Based on the statistical analysis, our multiresidue analysis of organic contaminants of priority concern included the following: (1) the HEX/ACE was selected as the MEA extraction solvent due to its best performance among EA/CH, DCM/HEX (4:1, v/v), and HEX/ACE; (2) a fraction time of 10–39min was taken to simultaneously elute all the target chemicals in a single GPC run using EA/CH solvent; (3) SC with an elution solvent of 15mL MIX (1:1, v/v) was selected to clean the impurity up. The recoveries and full MS scan of eluent cleaned up by CC and SC showed that the two cleanup methods offered similar recoveries for most target chemicals. For PAHs and PCBs, both CC and SC showed good recoveries. For OCPs, CC performed better than SC (p < 0.05). On the other hand, SC performed better than CC for PBDEs (p < 0.05). Although both SC and CC had unique advantages, SC was finally proposed due to its low-cost materials, time-saving steps, being free of manual filling, and operation by automated SPE system.

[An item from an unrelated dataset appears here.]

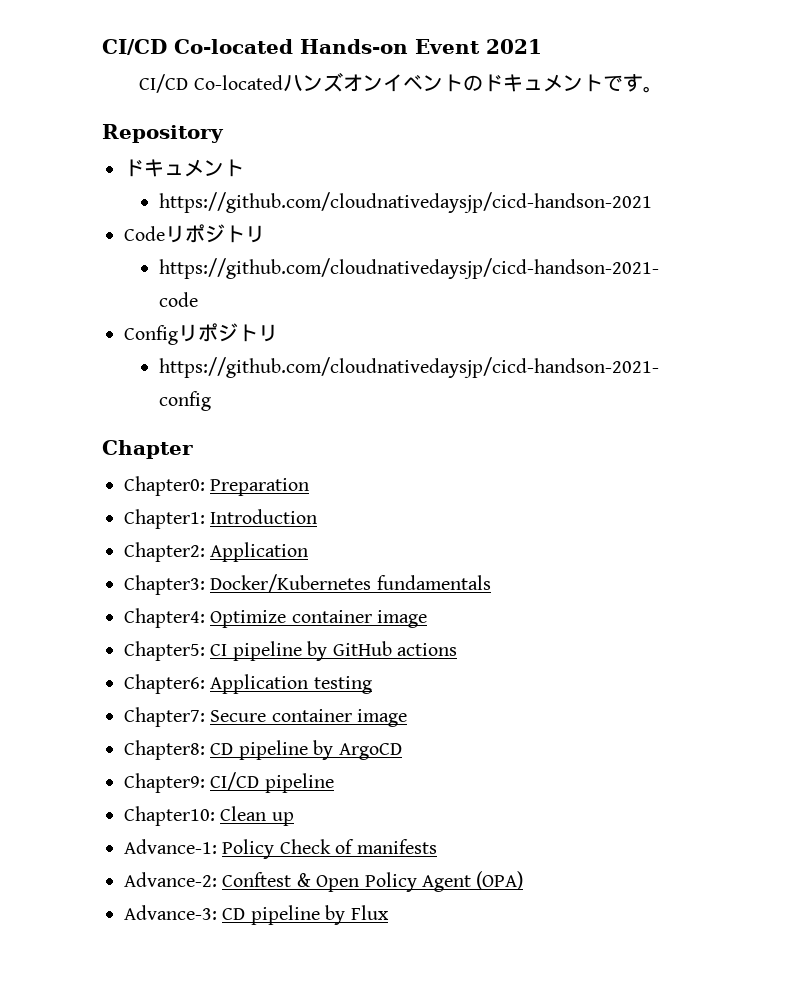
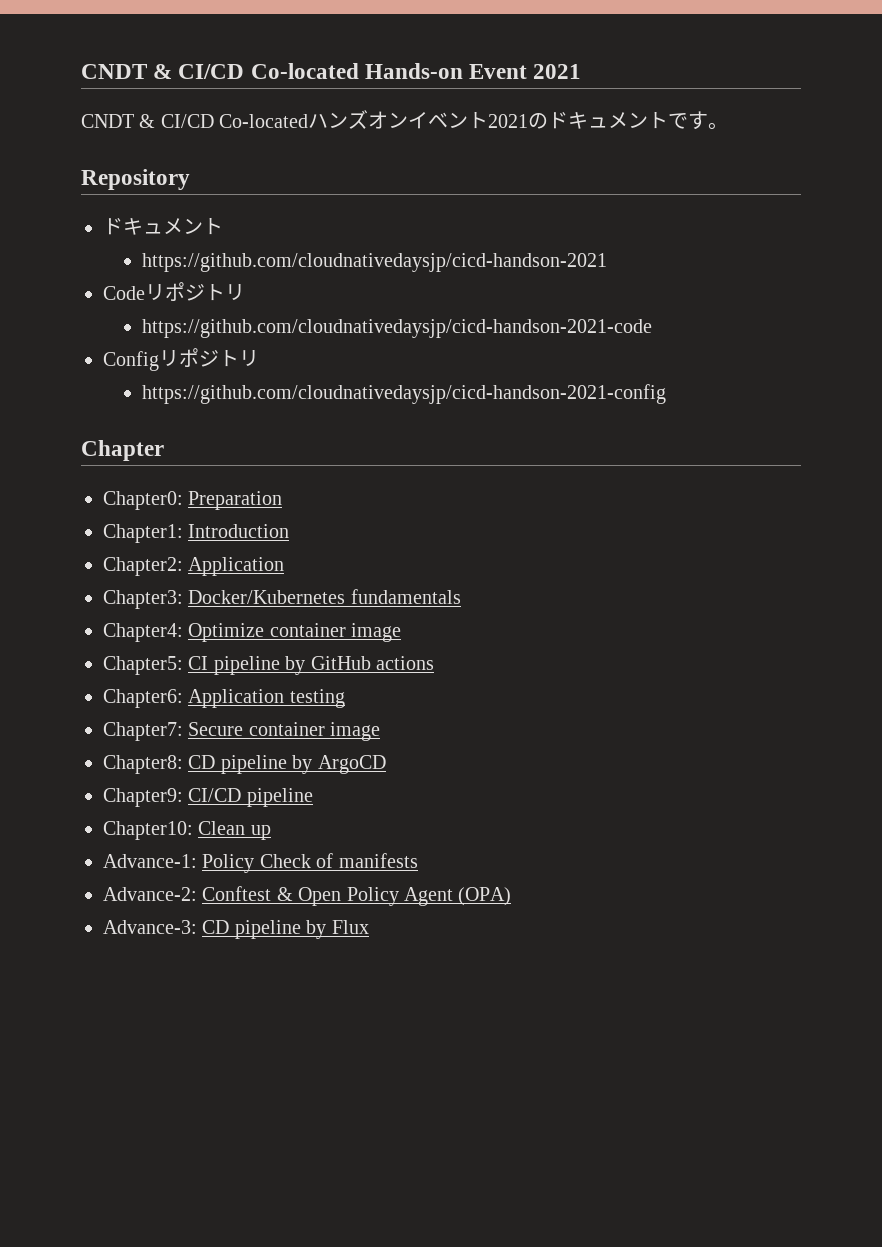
(102, 47) none -> [81,64,173,79] CNDT &
(542, 46) none -> [81,114,156,128] CNDT &
(463, 83) none -> [488,114,529,128] 2021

The supplemental materials with 30 pages include the instrument conditions of GC/MS matrix in Text S1, fragment ions for identification/quantification plus instrument limit of detection (LOD) for target chemicals in Table S1–S4, ANOVA and IST analysis of extracted target chemicals in blank and spiked fish by EA/CH (1:1), DCM/HEX (4:1), and HEX/ACE (1:1) in Table S5–S7, recoveries (RV), relative standard deviation (RSD), quality judgment (QJ) of target chemicals in spiked fish meat extracted by EA/CH (1:1), DCM/HEX (4:1), and HEX/ACE (1:1) in Table S8, GC/MS abundance of target chemicals at every fraction of GPC from the 10th min in Table S9, ANOVA and IST analysis of recoveries of target chemicals in spiked fish meat cleaned up by SPE cartridge (SC) and chromatography column (CC) in Table S10, recoveries of target chemicals at each SPE eluate when using DCM, DCM/HEX (1:1), HEX in Figures S1–S4, and recoveries with their standard deviation and their relative standard deviation of target chemicals in spiked fish meat cleaned up by SPE cartridge and chromatography column.
Funding for this study was provided by the National Natural Science Foundation of China (NSFC) (41503083, 31570508, and 41271462) and the Project Funded by China Postdoctoral Science Foundation (2016T90010).
The authors declare that they have no competing interests.